DATA UNDER STUDY =>
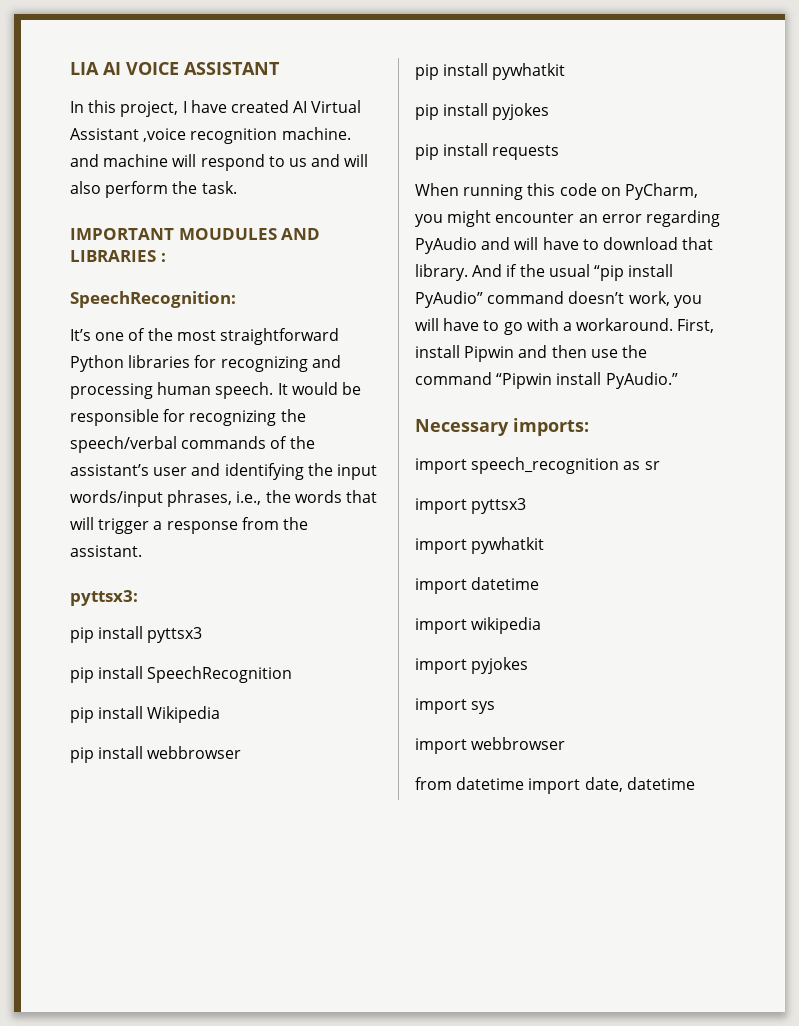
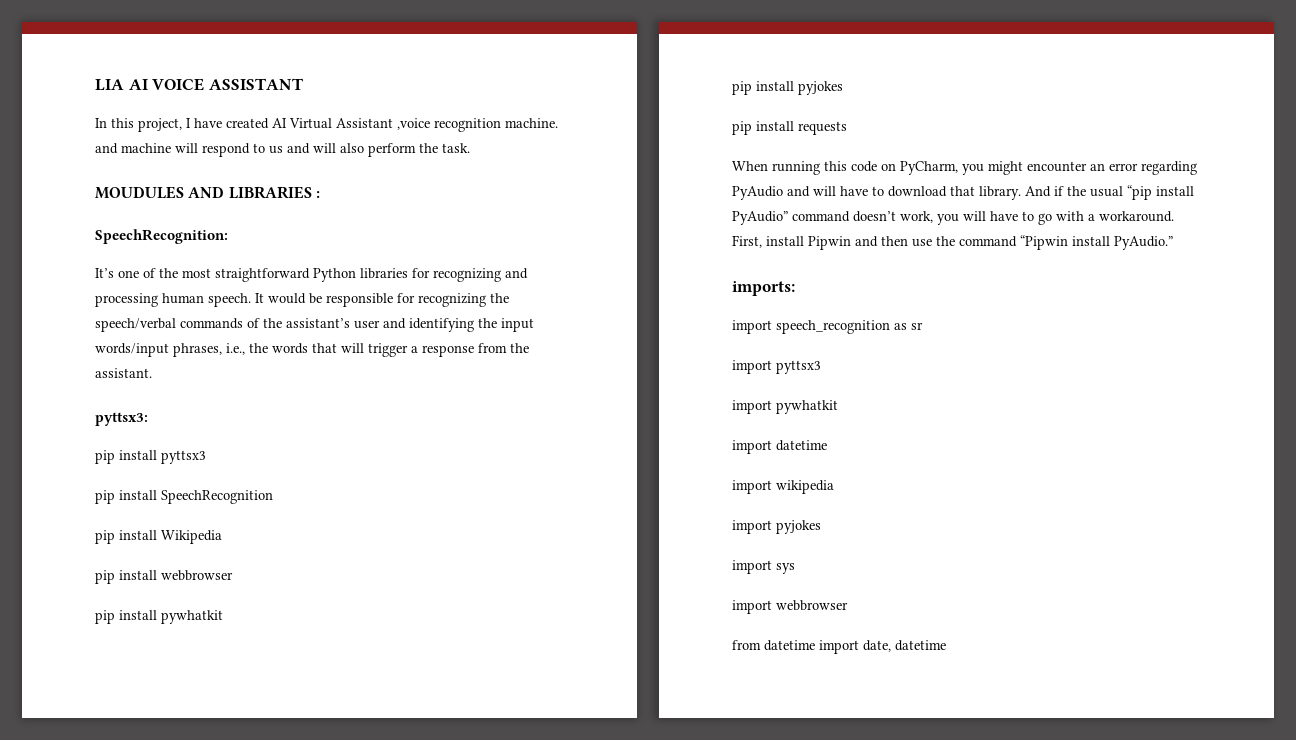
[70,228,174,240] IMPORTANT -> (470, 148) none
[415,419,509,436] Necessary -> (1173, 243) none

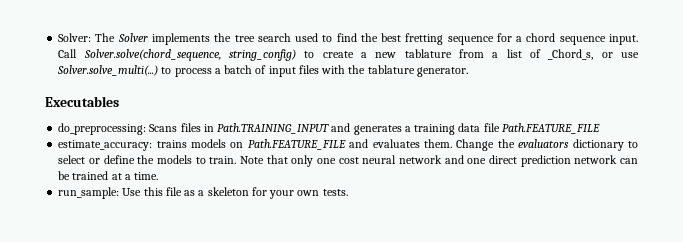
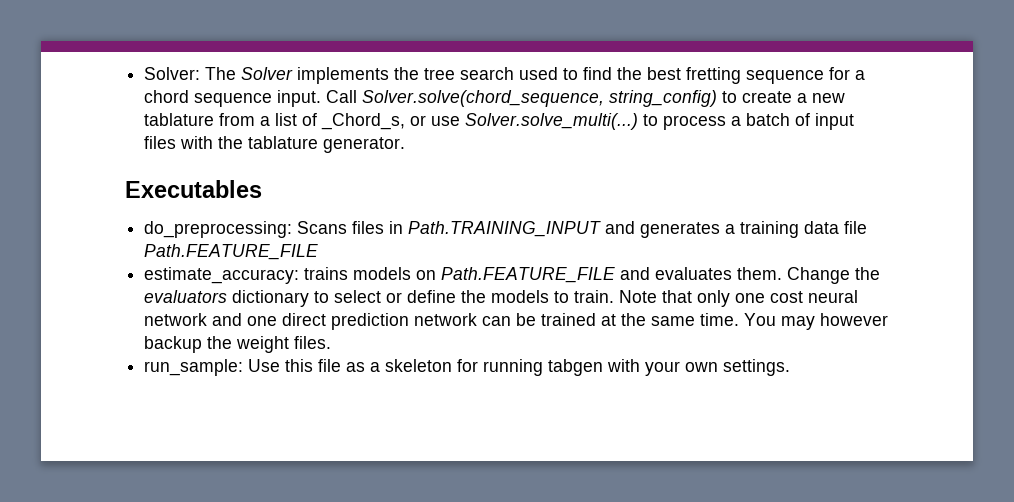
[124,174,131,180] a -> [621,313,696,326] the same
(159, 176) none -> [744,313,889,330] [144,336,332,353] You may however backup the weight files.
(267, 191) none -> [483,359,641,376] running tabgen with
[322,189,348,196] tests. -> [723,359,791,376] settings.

TASK PROMPT =>
Return all lines of the material above in which the word "none" occurs.

SOLUTION FOR THIS TASK =>
[70,228,174,240] IMPORTANT -> (470, 148) none
[415,419,509,436] Necessary -> (1173, 243) none
(159, 176) none -> [744,313,889,330] [144,336,332,353] You may however backup the weight files.
(267, 191) none -> [483,359,641,376] running tabgen with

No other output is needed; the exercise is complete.